By then, Morrison's role at Terrytoons was that of creative director. Besides writing, he bought and edited story material from freelancers, hired voice talent, supervised recording, and assisted the music director.
"But I did very little sketching," Morrison says. "People down here think I was primarily an artist—they say, 'Draw Mighty Mouse.' But the actual drawing I had little to do with."
He did nearly everything else, however, and he can still brandish a pencil or pen, sweeping strokes across a sketch pad to make Mighty Mouse or Tom Terrific magically appear.
And as another indication of his numerous abilities he'll demonstrate the voice he lent to Mighty Mouse when that notable rodent chose to speak: "Hi, kids," Morrison says with wide eyes and his finger spearing the air, "we've got a great show for you today."
But these days, Morrison thinks the shows aren't so great. He terms the current generation of cartoons "hackwork."
"TV ruined the art of animation," he says. "The wonderful life-like movements that necessitated so many drawings just couldn't be accomplished on TV economically."
Furthermore, he objects to the indiscriminate banishment of violence for children's programming.
"It was a vicarious release for kids," he says of cartoon violence. "It provided exciting adventure where kids could live it without doing it.

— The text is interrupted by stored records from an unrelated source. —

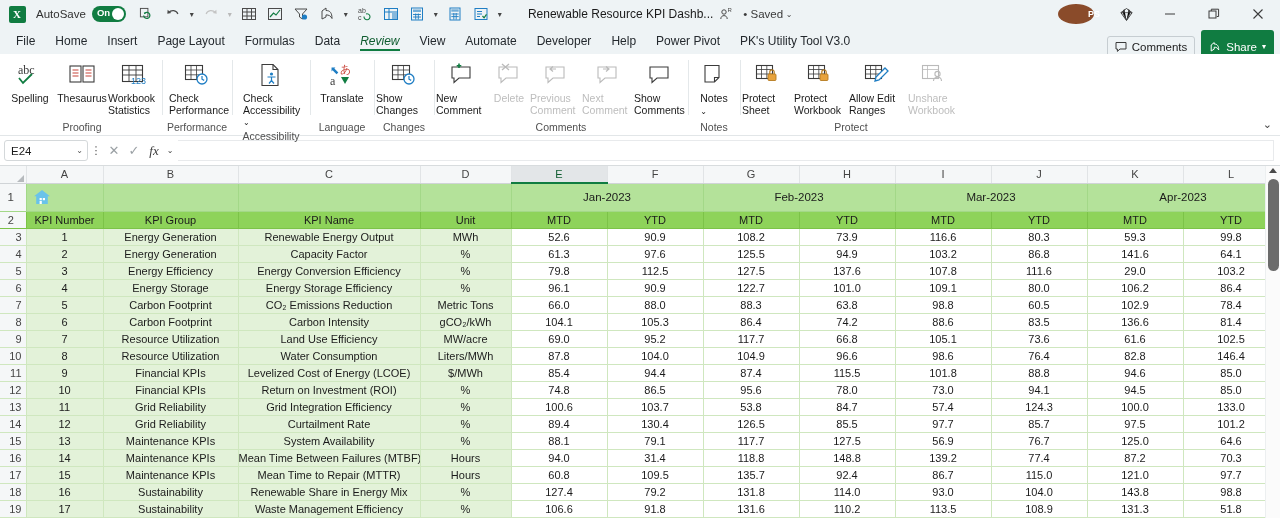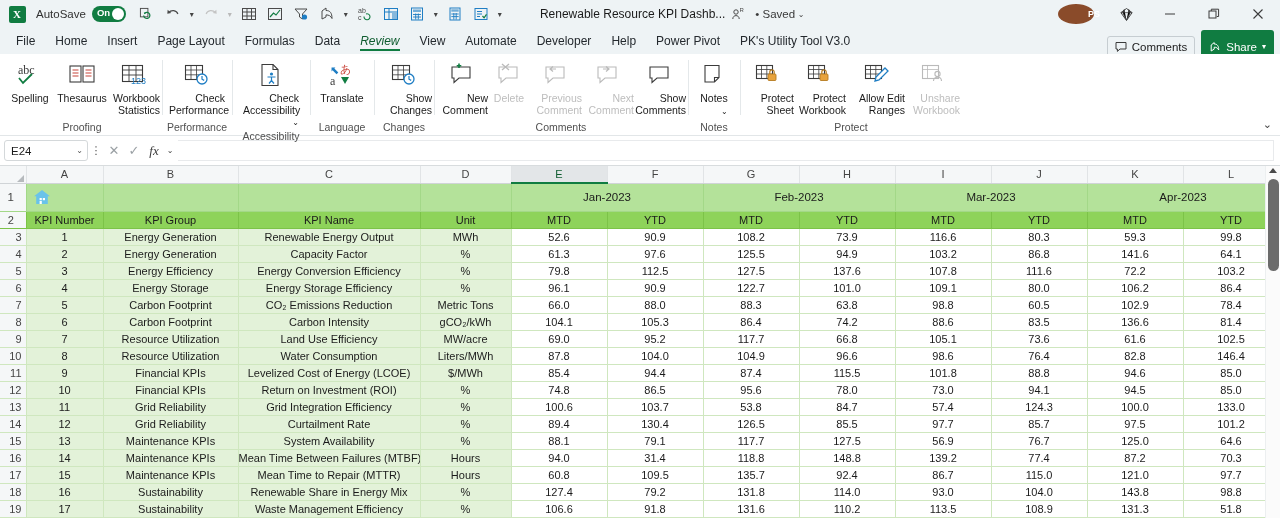--- a/index.html
+++ b/index.html
@@ -50,21 +50,21 @@
   }
   .toggle .knob {
     position: absolute; right: 2px; top: 2px;
     width: 12px; height: 12px; border-radius: 50%;
     background: #fff;
   }
   .caret { font-size: 8px; color: #444; width: 12px; text-align: center;
            display:inline-flex; align-items:center; justify-content:center; height:24px;}
   .caret.dim { color: #b9b9b9; }
   .doc-title {
-    font-size: 12px; color: #1b1b1b; margin-left: 34px;
+    font-size: 12px; color: #1b1b1b; margin-left: 22px;
     white-space: nowrap;
   }
   .saved-text { font-size: 11.5px; color: #3a3a3a; margin-left: 4px; white-space: nowrap;}
   .searchbox {
     position: absolute; left: 718px; top: 2px;
     width: 310px; height: 24px;
     background: #ffffff;
     border-radius: 3px;
     display: flex; align-items: center;
     padding-left: 8px; gap: 7px; margin-top: 37px;
@@ -146,21 +146,21 @@
     padding-top: 3px;
   }
   .rgroup-title {
     height: 15px; font-size: 10.5px; color: #505050;
     text-align: center; line-height: 15px;
   }
   .ritem {
     width: 52px;
     display: flex; flex-direction: column; align-items: center;
     padding-top: 3px;
-    text-align: right;
+    text-align: left;
   }
   .ritem .glyph {
     height: 30px; display: flex; align-items: center; justify-content: center;
   }
   .ritem .lbl {
     font-size: 10.5px; line-height: 11.5px; color: #1b1b1b;
     margin-top: 3px; max-width: 56px;
   }
   .ritem.dim .lbl { color: #bdbdbd; }
   .ritem.dim .glyph { opacity: .35; }
@@ -816,21 +816,21 @@
           <td>3</td>
           <td>Energy Efficiency</td>
           <td>Energy Conversion Efficiency</td>
           <td>%</td>
           <td class="num">79.8</td>
           <td class="num">112.5</td>
           <td class="num">127.5</td>
           <td class="num">137.6</td>
           <td class="num">107.8</td>
           <td class="num">111.6</td>
-          <td class="num">72.2</td>
+          <td class="num">29.0</td>
           <td class="num">103.2</td>
         </tr>
         <tr class="dr">
           <td class="rowhead">6</td>
           <td>4</td>
           <td>Energy Storage</td>
           <td>Energy Storage Efficiency</td>
           <td>%</td>
           <td class="num">96.1</td>
           <td class="num">90.9</td>

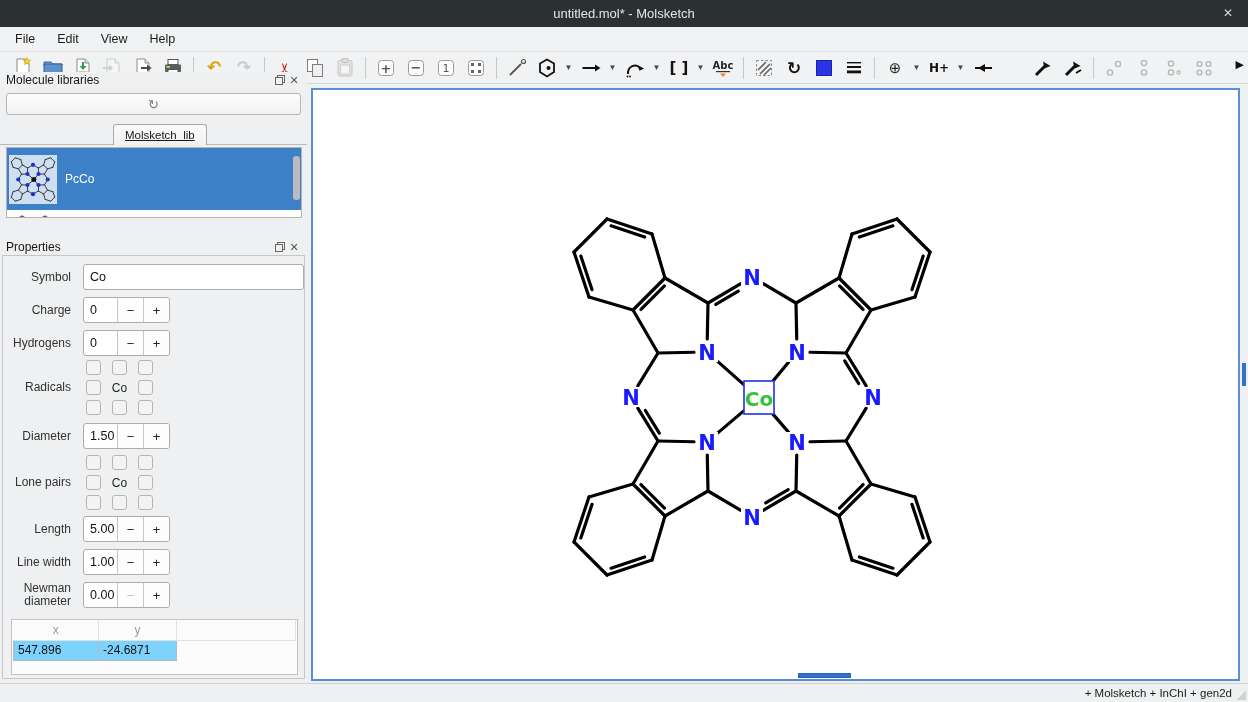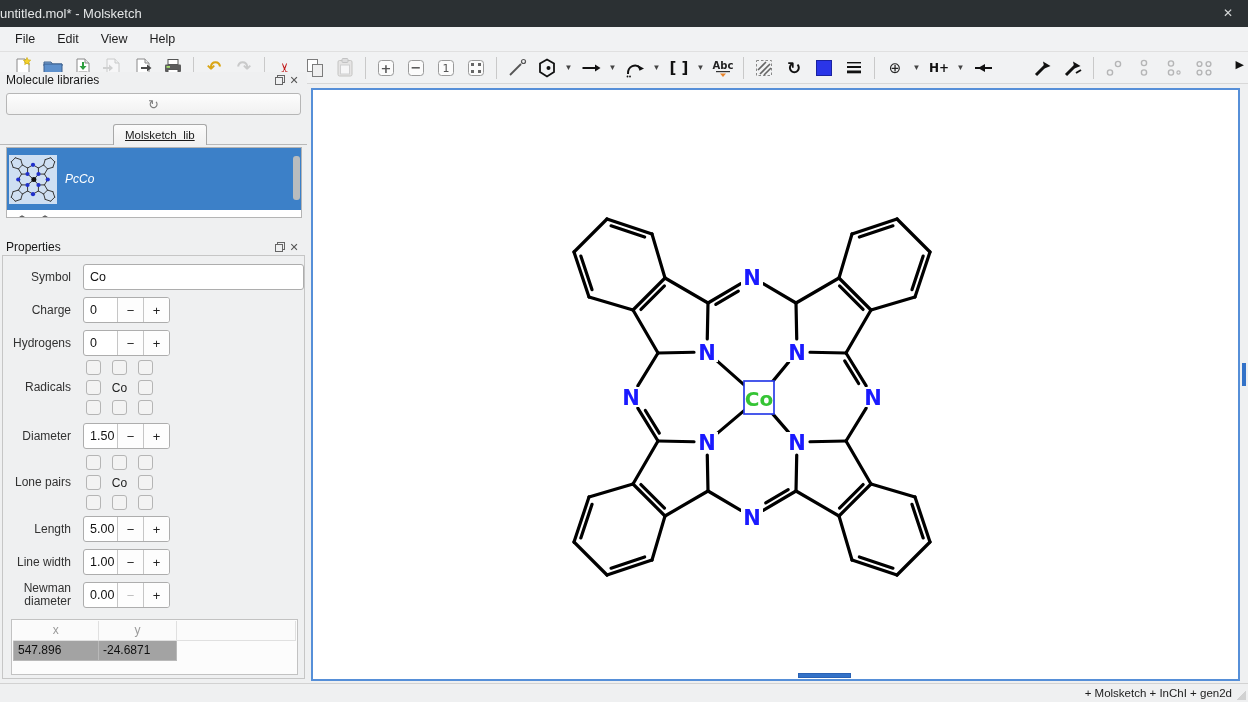--- a/index.html
+++ b/index.html
@@ -1,21 +1,21 @@
 <!DOCTYPE html>
 <html><head>
 <meta charset="utf-8">
 <style>
   * { margin:0; padding:0; box-sizing:border-box; }
   html,body { width:1248px; height:702px; overflow:hidden;
     font-family:"Liberation Sans", sans-serif; background:#eff0f1; position:relative; }
 
   
   #titlebar { position:absolute; left:0; top:0; width:1248px; height:27px;
-    background:#2b3033; display:flex; align-items:center; justify-content:flex-start; }
+    background:#2b3033; display:flex; align-items:center; justify-content:center; }
   #titlebar .title { color:#e4e6e7; font-size:13px; }
   #titlebar .close { position:absolute; right:10px; top:4px; width:20px; height:18px;
     color:#d6d8d9; font-size:12px; text-align:center; line-height:18px; cursor:default; }
 
   
   #menubar { position:absolute; left:0; top:27px; width:1248px; height:25px;
     background:#f1f2f3; border-bottom:1px solid #e0e0e0; display:flex; align-items:center; padding-left:4px; }
   #menubar .menu-item { padding:3px 11px; font-size:12.5px; color:#1c1c1c; }
 
   
@@ -43,21 +43,21 @@
   #lib-refresh { margin:5px 6px 0 6px; height:22px; border:1px solid #b6b6b6; border-radius:3px;
     background:linear-gradient(#fdfdfd,#f1f1f1); display:flex; align-items:center; justify-content:center;
     color:#7d7d7d; font-size:13px; }
   #lib-tabs { position:relative; height:26px; margin-top:4px; }
   #lib-tabs .baseline { position:absolute; left:0; right:0; bottom:0; height:1px; background:#b9b9b9; }
   #lib-tab { position:absolute; left:113px; bottom:0; height:21px; padding:0 11px;
     border:1px solid #a8a8a8; border-bottom:none; border-radius:3px 3px 0 0;
     background:linear-gradient(#fbfbfb,#f0f0f0); font-size:11.5px; color:#1a1a1a;
     display:flex; align-items:center;text-decoration:underline; }
   #lib-list { position:absolute; left:6px; right:5px; top:75px; bottom:2px;
-    background:#f9a8d4; border:1px solid #b4b4b4; overflow:hidden;font-style:italic; }
+    background:#f9a8d4; border:1px solid #b4b4b4; overflow:hidden; }
   .lib-row { height:62px; display:flex; align-items:center; padding-left:2px; }
   .lib-row.selected { background:#3c80c8; }
   .lib-row .thumb { width:48px; height:49px; background:#cfdff2; flex:none; }
   .lib-row .lbl { color:#ffffff; font-size:12px; margin-left:8px; }
   .lib-row-partial { height:14px; background:#fff; padding-left:2px; overflow:hidden; }
   #lib-scroll { position:absolute; right:1px; top:8px; width:7px; height:44px; background:#b9bcbe; border-radius:3px; }
 
   
   #props-body { position:absolute; left:2px; right:2px; top:16px; bottom:1px;
     border:1px solid #c6c6c6; background:#eff0f1; padding-top:8px; overflow:hidden; }
@@ -71,21 +71,21 @@
     font-size:13px; color:#222; background:#fdfdfd; }
   .spin .sbtn.disabled { color:#bdbdbd; }
   .cgrid { display:grid; grid-template-columns:repeat(3,15px); grid-auto-rows:15px; gap:5px 11px; margin-left:3px; }
   .cgrid .cb { width:15px; height:15px; border:1px solid #b5b5b5; border-radius:3px; background:#f3f3f3; }
   .cgrid .clabel { display:flex; align-items:center; justify-content:center; font-size:12px; color:#222; }
   #coord-frame { margin:11px 6px 0 8px; background:#fcfcfc; border:1px solid #c2c2c2; height:56px; padding:1px; }
   #coord-table { border-collapse:collapse; width:100%; }
   #coord-table th { font-weight:normal; color:#9a9a9a; font-size:12px; height:19px;
     border:1px solid #e0e0e0; border-top:none; background:#fbfbfb; }
   #coord-table th:first-child { border-left:none; }
-  #coord-table td { height:20px; border:1px solid #b9b9b9; background:#a3a3a3; font-size:12px; color:#111; padding-left:4px; }
+  #coord-table td { height:20px; border:1px solid #b9b9b9; background:#7dd3fc; font-size:12px; color:#111; padding-left:4px; }
   #coord-table td.empty { border:none; background:transparent; }
   #coord-table col.c1 { width:85px; } #coord-table col.c2 { width:78px; }
 
   
   #canvas { position:absolute; left:311px; top:88px; width:929px; height:593px;
     background:#ffffff; border:2px solid #568fd8; }
   #canvas svg { display:block; }
   #hthumb { position:absolute; left:798px; top:673px; width:53px; height:5px; background:#3372c8; border:1px solid #2a62b4; }
   #vthumb { position:absolute; left:1242px; top:363px; width:4px; height:23px; background:#3372c8; }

It was the little guy winning over the big guy.
"Surrounded by all those big adults telling them what to do," he says, "kids got their kicks over the little mouse beating the big cat."
As a specialist in both kids and cartoons, Morrison should know. He with his wife Betty have two daughters and a son, and boast nine grandchildren.
And then, of course, there are those 1,000 cartoons.
But lengthy friendships are hard to break, and yacht club members are advised not to be thunderstruck on finding Morrison engaged in a frenzied tennis match with a tiny flying figure in a scarlet cape.


Morrison enjoyed retirement for only a few more years. He was born in New York City on April 22, 1908 and died in Cape Coral on March 1, 1978.